To sum this up, DD2 just started Reception in the local CoE school and I'm saving the money for the local private prep from Year 3. Not because we want to, but because we have no other choice, really.

I've had a chat with other non-UK born parents and we all share the feeling that here the state school is just like a social club for kids and primary purpose of the school, which once was to study, is now secondary (if not gone altogether). My son said once to me, "I just go there to play football...".

Finally, I know that this is biased and I'm sorry, it's probably because we come from high-pressure education environments where it was normal for us to study 3 hours a day, every day, and we had tests/exams every week. But still we managed to have a social life, so it's not like one excludes the other. And everybody, rich or poor, had a chance to study like this and succeed because every state school provided that chance and knowledge (private schools were extremely rare and only in big cities).
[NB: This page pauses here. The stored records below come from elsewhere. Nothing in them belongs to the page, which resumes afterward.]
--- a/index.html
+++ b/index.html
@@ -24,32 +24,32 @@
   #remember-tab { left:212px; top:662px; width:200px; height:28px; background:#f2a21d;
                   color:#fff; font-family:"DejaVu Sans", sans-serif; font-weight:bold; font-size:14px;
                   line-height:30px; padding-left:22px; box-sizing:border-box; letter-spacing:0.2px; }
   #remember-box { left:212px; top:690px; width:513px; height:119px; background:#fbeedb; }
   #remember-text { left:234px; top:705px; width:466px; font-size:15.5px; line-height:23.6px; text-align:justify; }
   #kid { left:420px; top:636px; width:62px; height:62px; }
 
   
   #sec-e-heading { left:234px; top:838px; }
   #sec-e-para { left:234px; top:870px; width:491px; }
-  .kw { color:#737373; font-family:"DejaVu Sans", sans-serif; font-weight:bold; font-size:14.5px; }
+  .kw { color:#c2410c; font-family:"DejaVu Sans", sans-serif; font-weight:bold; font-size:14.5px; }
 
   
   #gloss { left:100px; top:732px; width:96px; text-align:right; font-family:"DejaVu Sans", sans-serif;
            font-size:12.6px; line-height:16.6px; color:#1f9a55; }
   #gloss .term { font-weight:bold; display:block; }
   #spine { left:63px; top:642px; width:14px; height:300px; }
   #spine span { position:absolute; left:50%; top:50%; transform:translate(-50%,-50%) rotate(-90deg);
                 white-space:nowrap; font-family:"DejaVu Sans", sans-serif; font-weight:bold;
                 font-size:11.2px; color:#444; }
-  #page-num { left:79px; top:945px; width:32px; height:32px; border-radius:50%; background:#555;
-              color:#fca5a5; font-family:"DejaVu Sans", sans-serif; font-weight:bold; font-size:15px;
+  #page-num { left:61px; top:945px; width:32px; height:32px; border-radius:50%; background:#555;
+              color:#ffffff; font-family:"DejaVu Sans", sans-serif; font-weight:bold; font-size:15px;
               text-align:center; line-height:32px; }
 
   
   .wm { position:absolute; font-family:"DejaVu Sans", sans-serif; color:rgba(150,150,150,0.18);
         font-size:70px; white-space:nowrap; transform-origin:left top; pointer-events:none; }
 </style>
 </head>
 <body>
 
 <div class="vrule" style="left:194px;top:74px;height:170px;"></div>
Here I chat to a supposedly educated teacher who tells me that the capital of India is Mumbai and doesn't know the formula for the circle circumference. UK seems to have gone in the other direction - poor quality education for the masses and high quality for the rich/most determined (parents) - maybe it's the reflection of the old class division here? I'm not sure.
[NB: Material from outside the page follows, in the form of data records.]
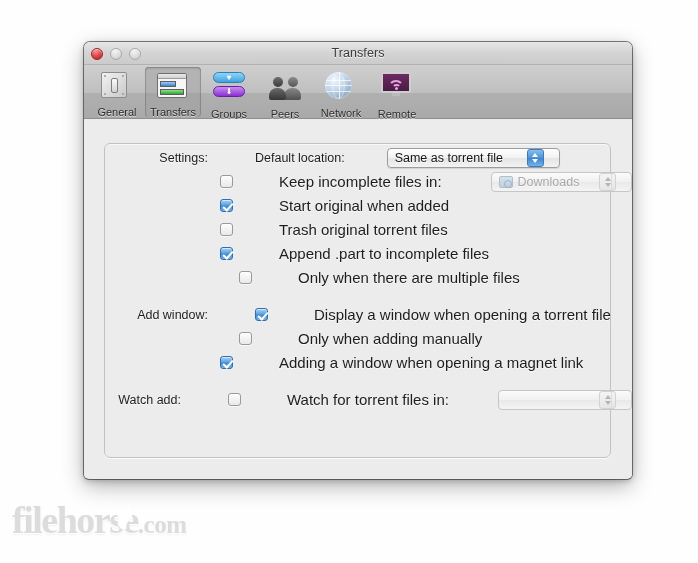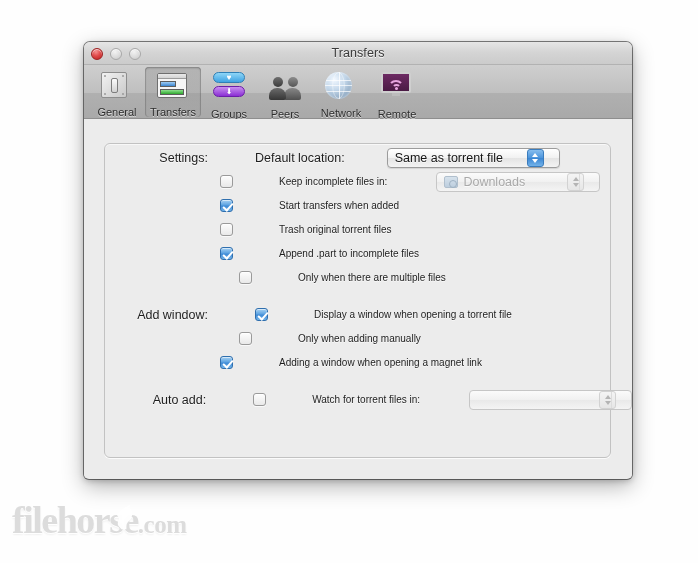--- a/index.html
+++ b/index.html
@@ -250,21 +250,21 @@
     box-shadow: inset 0 1px 0 rgba(255,255,255,0.55);
   }
   .cb.checked::after {
     content: "";
     position: absolute; left: 4px; top: 1px;
     width: 4px; height: 8px;
     border: solid #fff; border-width: 0 2px 2px 0;
     transform: rotate(42deg);
   }
   .cblabel {
-    font-size: 10px; color: #1d1d1d; white-space: nowrap;
+    font-size: 15px; color: #1d1d1d; white-space: nowrap;
     text-shadow: 0 1px 0 rgba(255,255,255,0.7);
   }
 
   
   .popup {
     height: 20px; display: flex; align-items: center;
     border: 1px solid #9c9c9c; border-radius: 4px;
     background: linear-gradient(to bottom, #ffffff 0%, #f2f2f2 48%, #e4e4e4 52%, #f3f3f3 100%);
     box-shadow: 0 1px 1px rgba(0,0,0,0.10), inset 0 1px 0 #fff;
     padding-left: 7px; padding-right: 14px;
@@ -457,21 +457,21 @@
             <span class="divline"></span>
             <span class="arrows">
                 <i class="up"></i>
                 <i class="dn"></i>
               </span>
           </div>
         </div>
 
         <div class="row indent-1">
           <div class="cb checked"></div>
-          <div class="cblabel">Start transfers when added</div>
+          <div class="cblabel">Start original when added</div>
         </div>
 
         <div class="row indent-1">
           <div class="cb"></div>
           <div class="cblabel">Trash original torrent files</div>
         </div>
 
         <div class="row indent-1">
           <div class="cb checked"></div>
           <div class="cblabel">Append .part to incomplete files</div>
@@ -492,21 +492,21 @@
           <div class="cb"></div>
           <div class="cblabel">Only when adding manually</div>
         </div>
 
         <div class="row indent-1">
           <div class="cb checked"></div>
           <div class="cblabel">Adding a window when opening a magnet link</div>
         </div>
 
         <div class="row gap">
-          <div class="lbl">Auto add:</div>
+          <div class="lbl">Watch add:</div>
           <div class="cb"></div>
           <div class="cblabel" style="margin-right:8px">Watch for torrent files in:</div>
           <div class="popup disabled" style="width:165px">
             <span class="ptext"></span>
             <span class="divline"></span>
             <span class="arrows">
                 <i class="up"></i>
                 <i class="dn"></i>
               </span>
           </div>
bookworm14 · 17/10/2024 12:32

Honestly, none of this bears the slightest resemblance to my own experience either as a pupil or parent, and a lot of it is breathtakingly insulting to teachers, parents and kids in the state system. 93% of the population attend state schools - they are not holding pens for the ineducable masses.

For what it's worth, I attended an average state comprehensive, got 3 As at A Level and went to a Russell Group university. My husband went to probably the most academic public school in the country, got 3 As at A Level and went to a Russell Group university.

CoffeeCantata · 17/10/2024 13:42

marmadukedoggo · Today 06:44
Did they end up amazing? Not trying to be rude but the amount of privately educated kids I know ( all 25-30) have done nothing more than their publicly educated friends. Often worse. I just wonder what parents think they are buying? A smart child? Your child is going to be smart if you put them in public or private. The end.

It's not just about the end product, though. When thinking about schools for my children i didn't actually waste much head-space on their future careers but I did want them to have a great experience of school. I remembered how much I'd enjoyed my own school days (state educated, but a grammar for secondary). To adults, the 7 or so years at primary and 7 at secondary go in a flash, but to children these years are very long and hugely formative. They loom incredibly large in most people's memories, for better or worse.

Both mine were state educated but luckily they got into very nice schools where lessons were calm and the teachers could actually teach. There was good music provision - and lots of take-up - and teachers stayed for decades because the schools were pleasant places to work. Relationships between staff and students were excellent, and a great model for the future - that scary moment when you have to engage with the adult world!

We were very lucky, but there's practically nothing I wouldn't have done to ensure my children had as good an educational experience as possible, whatever their future would hold.